A research question meets all these criteria, PLUS it's manageable, which means

  • It is neither too broad nor too narrow given the time and length of your assignment.
  • There are sufficient academic/scholarly sources available to use.

Finally, a research question makes it possible to say something new about a topic. If someone else has already written exactly what you would about the topic, then the quesiton needs to change.

Below is a process for turning your topic into a research question. Several strategies are suggested in the hopes that one will work.

At the end of this lesson, you will submit a research question for your paper, along with all the work you did to come up with that question. So if you scribble some notes, brainstorm, complete a mind map, make a chart, or anything else that helps you develop your question, submit it along with your question.

Strategy 1: Collect Background Information

A little time now may save a lot of time later

Collecting a little background information on your topic idea can to help you define and focus your interest into something researchable. You can also find out if your topic is something you want to spend some time with, and if it's researchable.

jot down a few topic ideas as keywords to use in prelimiary searchingJot down a few keywords (terms) related to your topic, then perform some preliminary, basic searches in general tools that can give you an overview. Some excellent tools for collecting background information:

  • Scan a few articles in reliable subject-area or specialized encyclopedias, or online databases the provide REFERENCE overviews.(Like Opposing Viewpoints, CQ Researcher, and Points of View Reference Center). You will find these in the library and online through your library's web site.
  • Try out your keywords in a search engine, such as Google, but don't go too deep. Remember, you're just getting a feel for your topic, not doing the research.

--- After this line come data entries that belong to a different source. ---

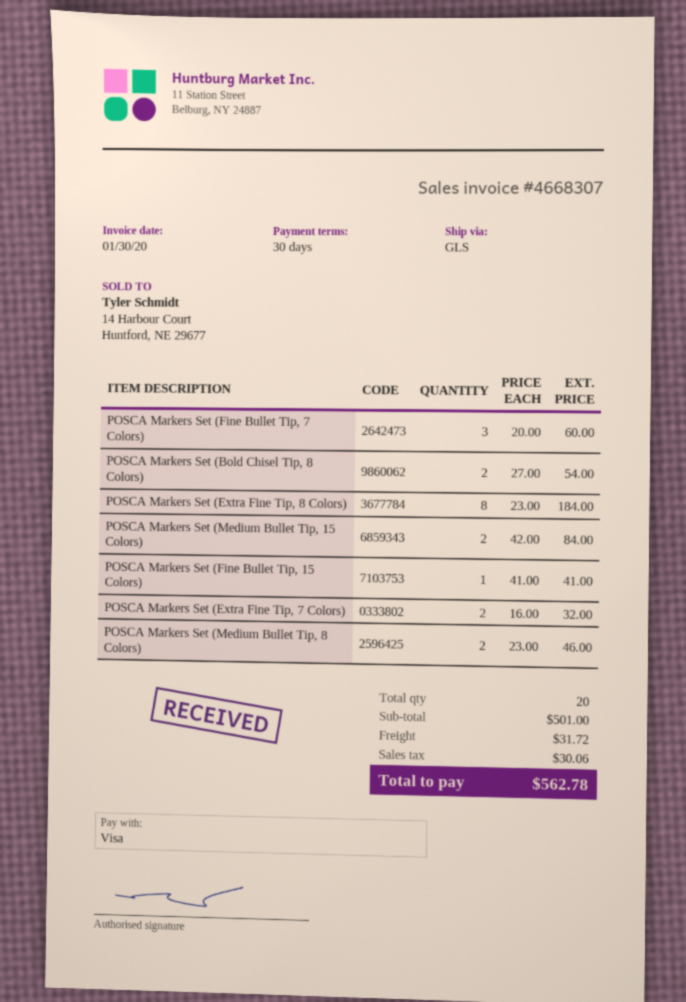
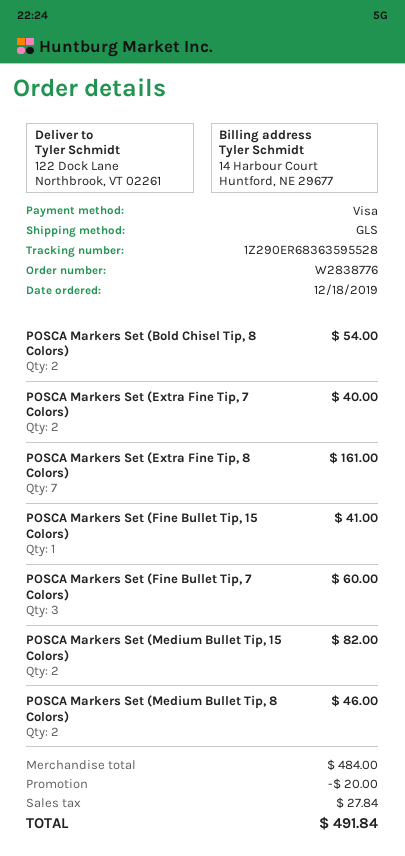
POSCA Markers Set (Extra Fine Tip, 8 Colors): 8 for 184.00 -> 7 for 161.00
POSCA Markers Set (Medium Bullet Tip, 15 Colors): 2 for 84.00 -> 2 for 82.00
POSCA Markers Set (Extra Fine Tip, 7 Colors): 2 for 32.00 -> 2 for 40.00
subtotal: 501.00 -> 484.00
discount: none -> 20.00
shipping: 31.72 -> none
tax: 30.06 -> 27.84
total: 562.78 -> 491.84

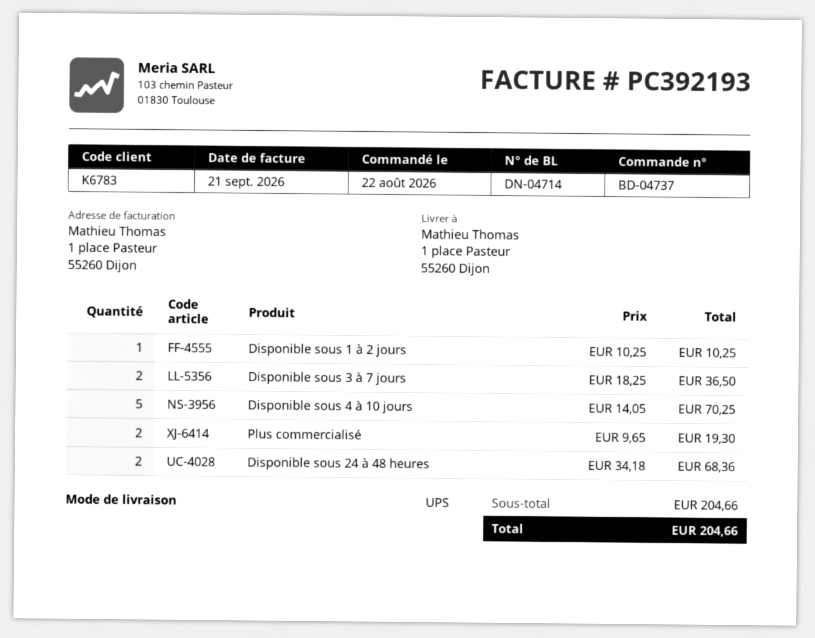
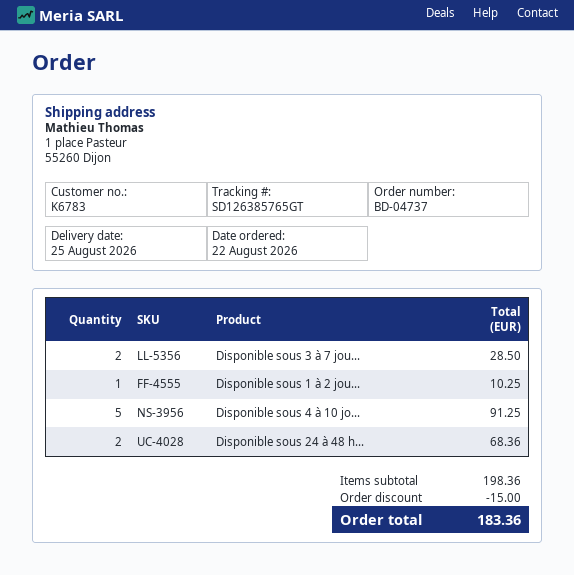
Disponible sous 3 à 7 jours: 2 for 36.50 -> 2 for 28.50
Disponible sous 4 à 10 jours: 5 for 70.25 -> 5 for 91.25
Plus commercialisé: 2 for 19.30 -> none
subtotal: 204.66 -> 198.36
discount: none -> 15.00
total: 204.66 -> 183.36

In doing your preliminary research, if you discover that this topic has possibilities, take the time to add additional words to your keyword list.

Collecting background information is not the same as conducting research. At this point you're just getting a general "feel" for your topic. An hour spent on this step may save you countless hours later.

Strategy 2: Focus Your Topic

Once you have a topic that you like, it's likely that you'll need to focus it, or narrow it down. Most students start out with topics that are way too broad for their assignments. If your topic is too broad, your research will be much more difficult, and you'll waste a lot of time looking for information that you won't use.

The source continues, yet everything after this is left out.